Bank of America® is finally paying up for its faulty mortgage-backed securities sold to consumers around the time of the housing market collapse. The Associated Press reported the deal early Wednesday morning after a group of investors’ demands were reached.
Bank of America®’s (NYSE: BAC) Countrywide unit was under full scrutiny after the unit its purchase for $4 billion in 2008. Pimco Investment Management, the Federal Reserve Bank of New York, and Blackrock Financial Management were just 3 of the 22 investors that insisted Bank of America® repurchase the $47 billion of faulty mortgage-backed securities sold by Countrywide.
Bank of America® faced accusations of selling bad loans and increasing service fees in order to continue making profits after these securities were no longer of value. Bank of America®, of course, has denied that it had any such intentions. Brian Moynihan, the CEO of Bank of America®, explained the move to settle as a way to “clean up the mortgage issues largely stemming from [their] purchase of Countrywide.”
Although the bank denied claims, they still spent months trying to work out a settlement. The largest issue of contention was how much the bank should actually owe investors, as they negotiated the estimated claims for months. There were 530 trusts covered throughout the claims, carrying an original balance of $424 billion.

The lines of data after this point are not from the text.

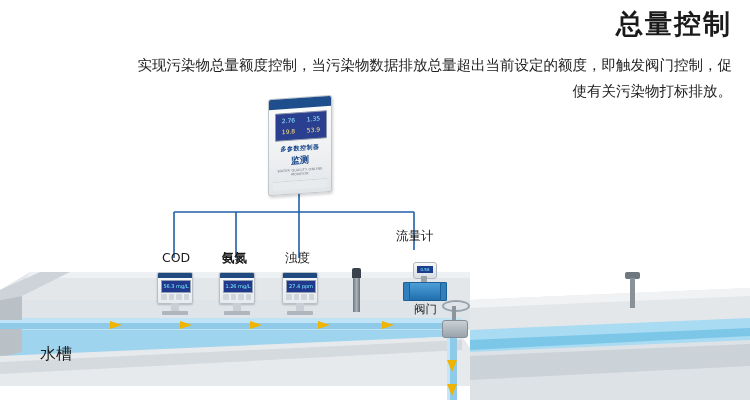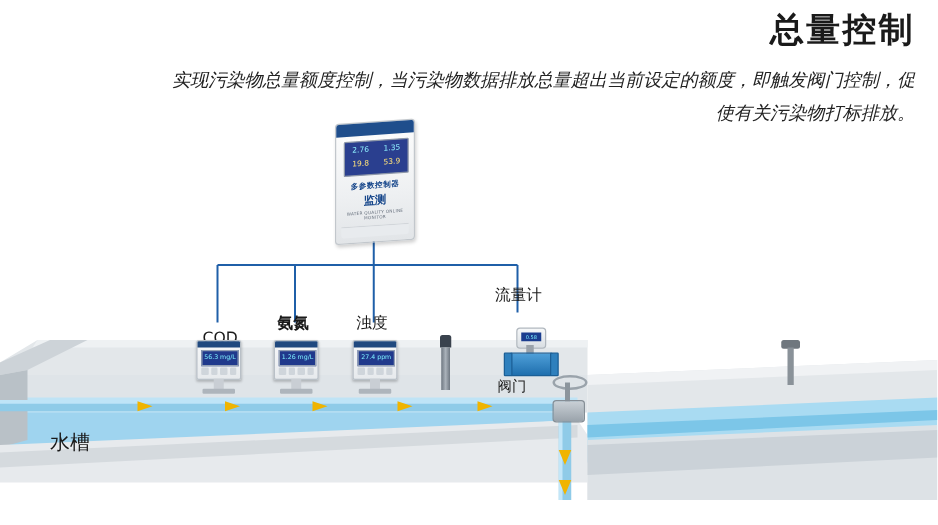--- a/index.html
+++ b/index.html
@@ -13,7 +13,7 @@
   }
   .subtitle{
     position:absolute; right:18px; top:52px; width:600px;
-    text-align:right; font-size:14.5px; color:#222; line-height:26px;font-style:italic;
+    text-align:right; font-size:14.5px; color:#222; line-height:26px;
   }
 
   

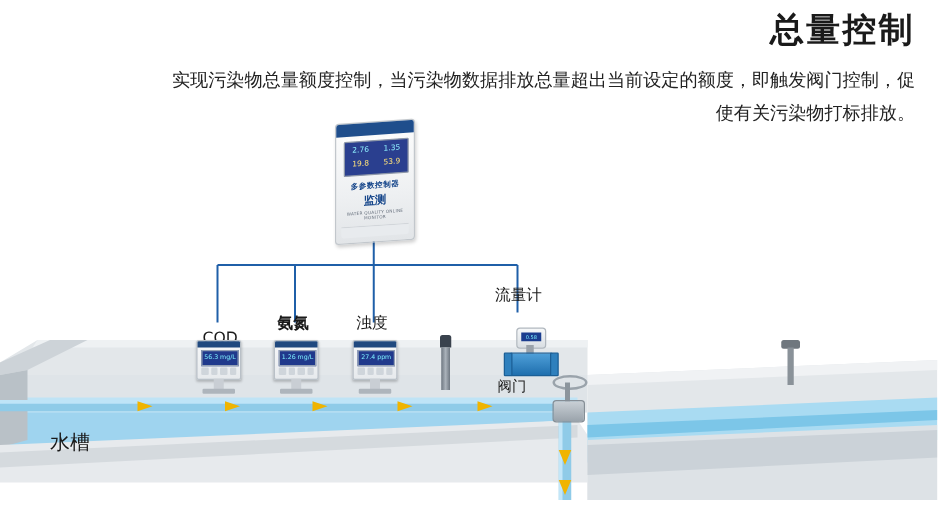--- a/index.html
+++ b/index.html
@@ -207,7 +207,7 @@
       <div class="foot"></div>
     </div>
 
-    <div class="slabel" style="left:162px;top:262px;">COD</div>
+    <div class="slabel" style="left:162px;top:250px;">COD</div>
     <div class="slabel" style="left:222px;top:250px;font-weight:bold;">氨氮</div>
     <div class="slabel" style="left:285px;top:250px;">浊度</div>
     <div class="slabel" style="left:396px;top:228px;">流量计</div>

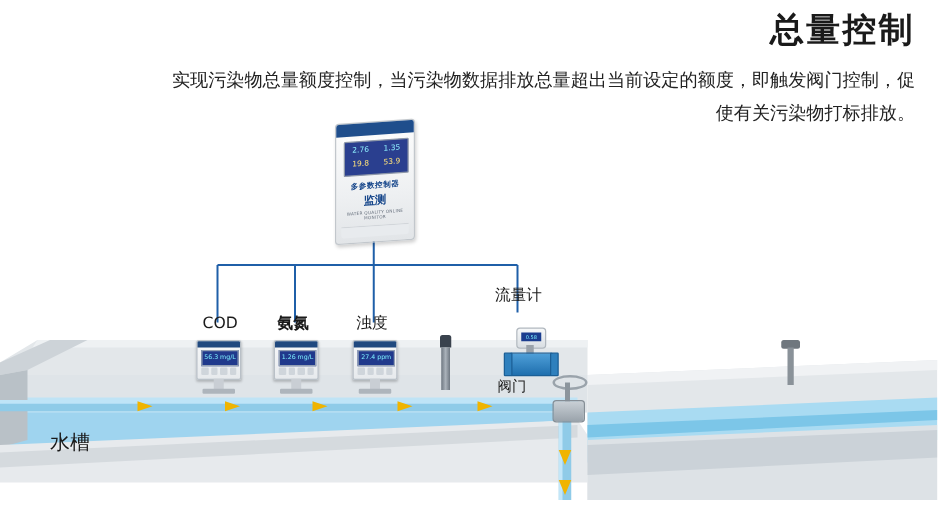--- a/index.html
+++ b/index.html
@@ -115,7 +115,7 @@
   .valve-body{position:absolute;left:8px;top:20px;width:24px;height:16px;background:linear-gradient(180deg,#c9d0d6,#9aa3ab);border-radius:3px;border:1px solid #858e96;}
 
   
-  .vlabel{position:absolute;font-size:11.5px;color:#1a1a1a;}
+  .vlabel{position:absolute;font-size:11.5px;color:#1a1a1a;margin-left:16px;}
 
   
   .wlabel{position:absolute;left:40px;top:344px;font-size:16px;color:#1a1a1a;}

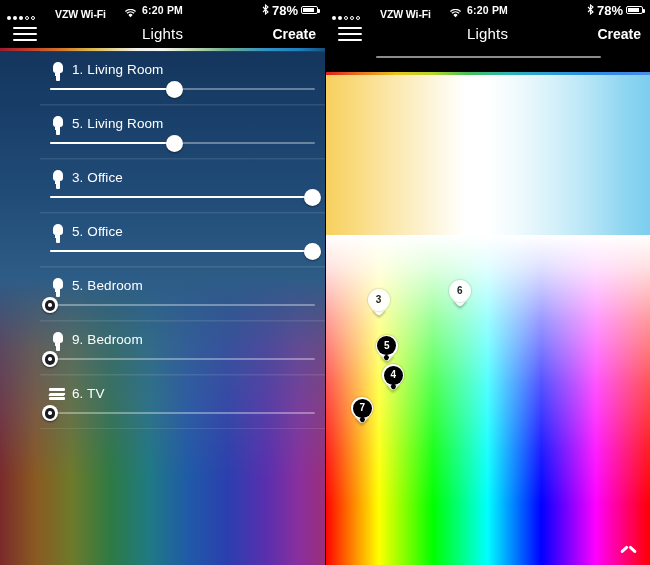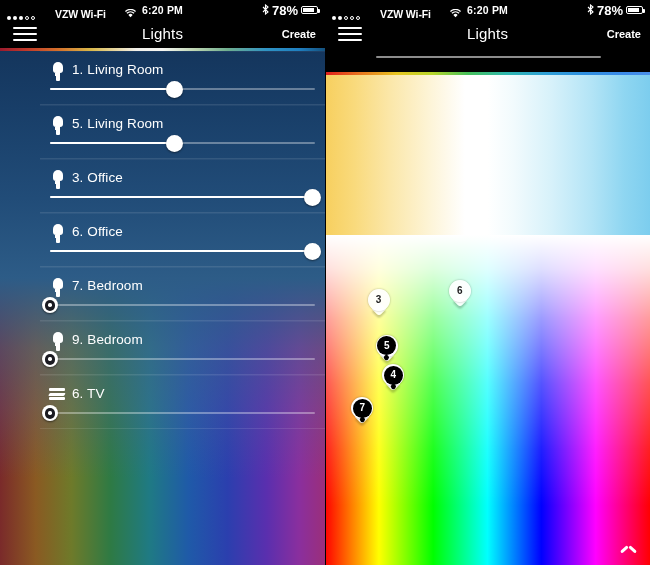--- a/index.html
+++ b/index.html
@@ -27,7 +27,7 @@
   .navbar{position:relative;height:28px;background:#000;color:#fff;}
   .nav-title{position:absolute;left:0;right:0;top:0;line-height:28px;text-align:center;
     font-size:15px;font-weight:400;letter-spacing:.2px;}
-  .nav-create{position:absolute;right:9px;top:0;line-height:28px;font-size:11px;font-weight:bold;}
+  .nav-create{position:absolute;right:9px;top:0;line-height:28px;font-size:14px;font-weight:bold;}
   .hamburger{position:absolute;left:13px;top:7px;width:24px;height:15px;cursor:pointer;}
   .hamburger span{position:absolute;left:0;width:24px;height:2.2px;background:#fff;border-radius:1px;}
   .hamburger span:nth-child(1){top:0;}

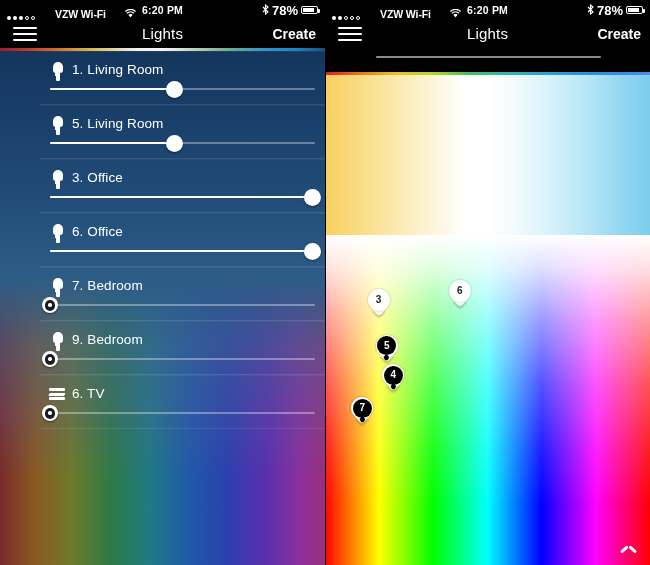--- a/index.html
+++ b/index.html
@@ -226,7 +226,7 @@
               <div class="neck"></div>
               <div class="base"></div>
             </div>
-            <div class="label">6. Office</div>
+            <div class="label">5. Office</div>
             <div class="track">
               <div class="fill" style="width: 99%;"></div>
               <div class="knob" style="left: 99%;"></div>

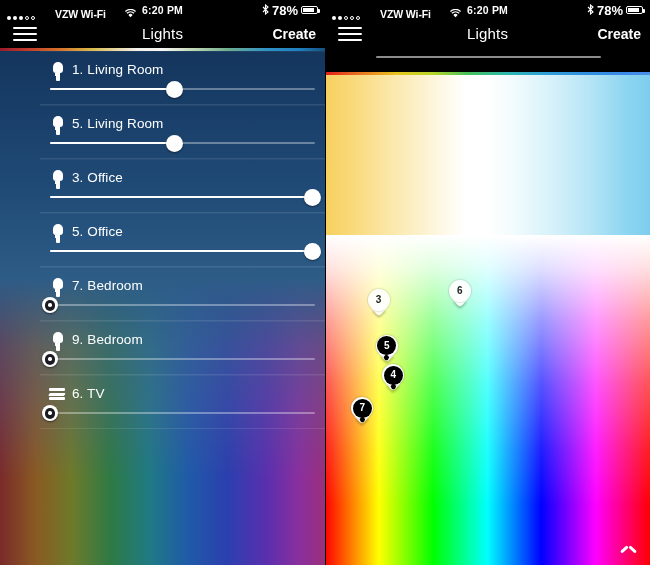--- a/index.html
+++ b/index.html
@@ -238,7 +238,7 @@
               <div class="neck"></div>
               <div class="base"></div>
             </div>
-            <div class="label">7. Bedroom</div>
+            <div class="label">5. Bedroom</div>
             <div class="track">
               <div class="fill" style="width: 0%;"></div>
               <div class="knob off" style="left: 0%;"></div>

This settlement already has Bank of America® reporting second quarter losses at $8.6 to $9.1 billion, but according to the AP the quarterly losses will be closer to $3.2 billion or $3.7 billion without the settlement and related charges included. The losses may prove to be a hit for one of the nations largest banks, but Bank of America® is expected to demonstrates the bank’s ability to overcome crisis situations. This settlement has also given hope to other investors battling large U.S. Banks that participated in questionable mortgage lending practices during the housing market collapse.
Bank of America® experience earlier troubles this year when it was initially reported that they had put a halt on foreclosures in 23 states, only to follow-up the news later that week with a freeze on all 50 states.